|Siana Banes (honestumgladius) wrote in emillion,|
@ 2014-01-26 00:26:00
|Entry tags:||!complete, !log, cian wilde, siana banes|
Who: Siana & Cian
What: A deadly patrol
Where: The sewers
When: Late night/early morning
Rating: R for character death
|It was perhaps foolhardy to venture into the sewers alone, but with the recent bomb attack, once again, personnel were stretched thin, and Siana was not one to question orders, either. Still, she kept her eyes peeled and her ears alert for anything out of the ordinary. Being alone meant that she had to be particularly cautious, and fortunately, doing so was completely instinctual at this point in her training.|
She kept her hand on the hilt of her grandmother’s sword when she heard quieted murmurings echo through the sewer chambers.

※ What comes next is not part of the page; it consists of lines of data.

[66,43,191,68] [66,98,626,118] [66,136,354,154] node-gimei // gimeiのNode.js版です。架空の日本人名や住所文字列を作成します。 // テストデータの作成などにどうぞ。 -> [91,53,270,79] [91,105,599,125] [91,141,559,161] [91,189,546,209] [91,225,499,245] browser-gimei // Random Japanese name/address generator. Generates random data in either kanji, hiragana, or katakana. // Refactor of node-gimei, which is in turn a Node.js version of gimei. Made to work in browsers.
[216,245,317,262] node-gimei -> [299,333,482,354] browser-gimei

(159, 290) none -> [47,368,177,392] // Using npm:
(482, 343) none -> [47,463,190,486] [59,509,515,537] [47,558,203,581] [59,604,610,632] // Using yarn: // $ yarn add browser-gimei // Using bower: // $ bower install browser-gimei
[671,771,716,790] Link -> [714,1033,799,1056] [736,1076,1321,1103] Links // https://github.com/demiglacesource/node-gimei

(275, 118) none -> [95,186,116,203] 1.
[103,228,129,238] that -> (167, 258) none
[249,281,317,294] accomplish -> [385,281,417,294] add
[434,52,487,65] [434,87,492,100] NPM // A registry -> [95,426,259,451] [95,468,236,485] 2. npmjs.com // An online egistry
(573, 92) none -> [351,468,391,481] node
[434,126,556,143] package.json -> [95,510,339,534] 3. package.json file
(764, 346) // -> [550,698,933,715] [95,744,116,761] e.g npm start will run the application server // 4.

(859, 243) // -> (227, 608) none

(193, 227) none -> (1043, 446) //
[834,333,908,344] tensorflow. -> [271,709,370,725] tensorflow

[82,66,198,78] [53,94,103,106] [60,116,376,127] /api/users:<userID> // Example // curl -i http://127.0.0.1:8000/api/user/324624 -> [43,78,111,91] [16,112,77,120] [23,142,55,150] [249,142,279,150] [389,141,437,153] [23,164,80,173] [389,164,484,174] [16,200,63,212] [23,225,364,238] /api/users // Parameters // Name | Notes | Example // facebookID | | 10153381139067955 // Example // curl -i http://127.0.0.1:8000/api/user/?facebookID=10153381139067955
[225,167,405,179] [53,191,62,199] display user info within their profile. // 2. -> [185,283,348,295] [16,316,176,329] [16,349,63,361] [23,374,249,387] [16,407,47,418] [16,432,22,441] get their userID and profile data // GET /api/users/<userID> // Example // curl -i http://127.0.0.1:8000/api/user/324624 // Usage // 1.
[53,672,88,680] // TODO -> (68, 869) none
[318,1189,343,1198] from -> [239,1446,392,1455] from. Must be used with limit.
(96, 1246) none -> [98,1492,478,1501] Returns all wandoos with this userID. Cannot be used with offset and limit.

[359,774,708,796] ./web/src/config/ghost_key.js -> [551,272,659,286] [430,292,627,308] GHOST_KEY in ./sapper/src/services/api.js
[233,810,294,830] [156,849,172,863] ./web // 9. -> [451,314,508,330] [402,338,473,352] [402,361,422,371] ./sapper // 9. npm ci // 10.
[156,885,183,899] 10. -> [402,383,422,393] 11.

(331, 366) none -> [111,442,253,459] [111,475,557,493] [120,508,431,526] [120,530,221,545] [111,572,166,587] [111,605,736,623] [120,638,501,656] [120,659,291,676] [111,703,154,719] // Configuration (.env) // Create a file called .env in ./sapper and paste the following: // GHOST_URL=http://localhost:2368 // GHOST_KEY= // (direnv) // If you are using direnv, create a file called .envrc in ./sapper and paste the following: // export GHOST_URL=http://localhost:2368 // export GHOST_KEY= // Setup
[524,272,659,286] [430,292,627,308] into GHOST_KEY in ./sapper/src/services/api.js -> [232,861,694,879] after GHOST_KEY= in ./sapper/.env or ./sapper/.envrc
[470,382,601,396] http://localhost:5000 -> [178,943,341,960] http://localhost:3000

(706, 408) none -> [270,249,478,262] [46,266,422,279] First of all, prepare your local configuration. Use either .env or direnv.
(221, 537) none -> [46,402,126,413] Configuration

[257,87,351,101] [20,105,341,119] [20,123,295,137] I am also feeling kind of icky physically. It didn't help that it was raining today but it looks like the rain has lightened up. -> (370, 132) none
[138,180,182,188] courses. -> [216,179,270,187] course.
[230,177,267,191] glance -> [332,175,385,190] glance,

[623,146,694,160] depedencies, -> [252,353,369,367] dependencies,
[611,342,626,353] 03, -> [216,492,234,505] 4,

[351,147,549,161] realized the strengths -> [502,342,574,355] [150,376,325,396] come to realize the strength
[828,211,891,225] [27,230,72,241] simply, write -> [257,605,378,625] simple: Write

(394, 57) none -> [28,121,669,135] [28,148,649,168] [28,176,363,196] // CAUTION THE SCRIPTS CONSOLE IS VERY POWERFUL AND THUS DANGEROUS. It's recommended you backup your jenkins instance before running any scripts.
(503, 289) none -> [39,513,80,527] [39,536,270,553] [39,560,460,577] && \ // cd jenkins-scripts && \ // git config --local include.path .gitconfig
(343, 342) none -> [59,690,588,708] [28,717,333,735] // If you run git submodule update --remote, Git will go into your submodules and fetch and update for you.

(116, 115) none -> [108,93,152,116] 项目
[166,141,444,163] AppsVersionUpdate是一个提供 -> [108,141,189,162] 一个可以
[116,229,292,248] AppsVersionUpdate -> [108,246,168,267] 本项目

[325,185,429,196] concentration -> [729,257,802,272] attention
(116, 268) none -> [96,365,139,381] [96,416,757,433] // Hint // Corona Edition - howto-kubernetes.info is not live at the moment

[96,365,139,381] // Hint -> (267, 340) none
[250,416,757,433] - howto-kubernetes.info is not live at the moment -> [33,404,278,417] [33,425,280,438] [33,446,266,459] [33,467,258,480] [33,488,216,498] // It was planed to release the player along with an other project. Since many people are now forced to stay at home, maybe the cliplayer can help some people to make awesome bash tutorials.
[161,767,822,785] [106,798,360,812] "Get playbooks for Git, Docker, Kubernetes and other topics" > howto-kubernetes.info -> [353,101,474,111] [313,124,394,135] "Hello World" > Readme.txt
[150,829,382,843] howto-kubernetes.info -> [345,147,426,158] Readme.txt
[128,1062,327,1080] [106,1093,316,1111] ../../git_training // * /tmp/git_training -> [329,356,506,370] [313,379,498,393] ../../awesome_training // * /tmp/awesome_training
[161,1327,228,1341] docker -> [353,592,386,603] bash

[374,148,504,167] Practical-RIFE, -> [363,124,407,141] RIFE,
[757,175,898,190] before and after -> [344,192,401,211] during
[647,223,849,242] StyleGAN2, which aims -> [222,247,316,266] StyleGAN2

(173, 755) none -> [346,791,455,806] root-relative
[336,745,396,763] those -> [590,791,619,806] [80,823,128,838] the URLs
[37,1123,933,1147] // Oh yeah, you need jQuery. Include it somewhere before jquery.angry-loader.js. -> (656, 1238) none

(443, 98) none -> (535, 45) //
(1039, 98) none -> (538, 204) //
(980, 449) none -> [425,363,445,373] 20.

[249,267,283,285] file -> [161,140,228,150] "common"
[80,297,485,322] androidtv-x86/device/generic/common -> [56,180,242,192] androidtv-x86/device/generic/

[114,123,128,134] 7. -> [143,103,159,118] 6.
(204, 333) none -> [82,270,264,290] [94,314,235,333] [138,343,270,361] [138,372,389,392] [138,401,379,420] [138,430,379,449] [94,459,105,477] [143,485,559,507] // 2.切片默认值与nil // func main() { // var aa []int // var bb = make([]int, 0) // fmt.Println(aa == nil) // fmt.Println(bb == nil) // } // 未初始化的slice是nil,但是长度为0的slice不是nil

With narrowed eyes, she quietly moved towards the sound, removing her katana from its sheath, though she would not attack, of course, until she fully assessed the situation. People with legitimate business in the sewers were rare, but more, she did not wish to find herself in a situation she could not handle alone.
Siana stopped short of a passageway unfamiliar to her, and in disbelief she took stock of the men gathered and the cargo they had in their possession. Smugglers or thieves, it was clear, and she bit back a swear as she met eyes with the ringleader, a man she knew too well: Cian Wilde.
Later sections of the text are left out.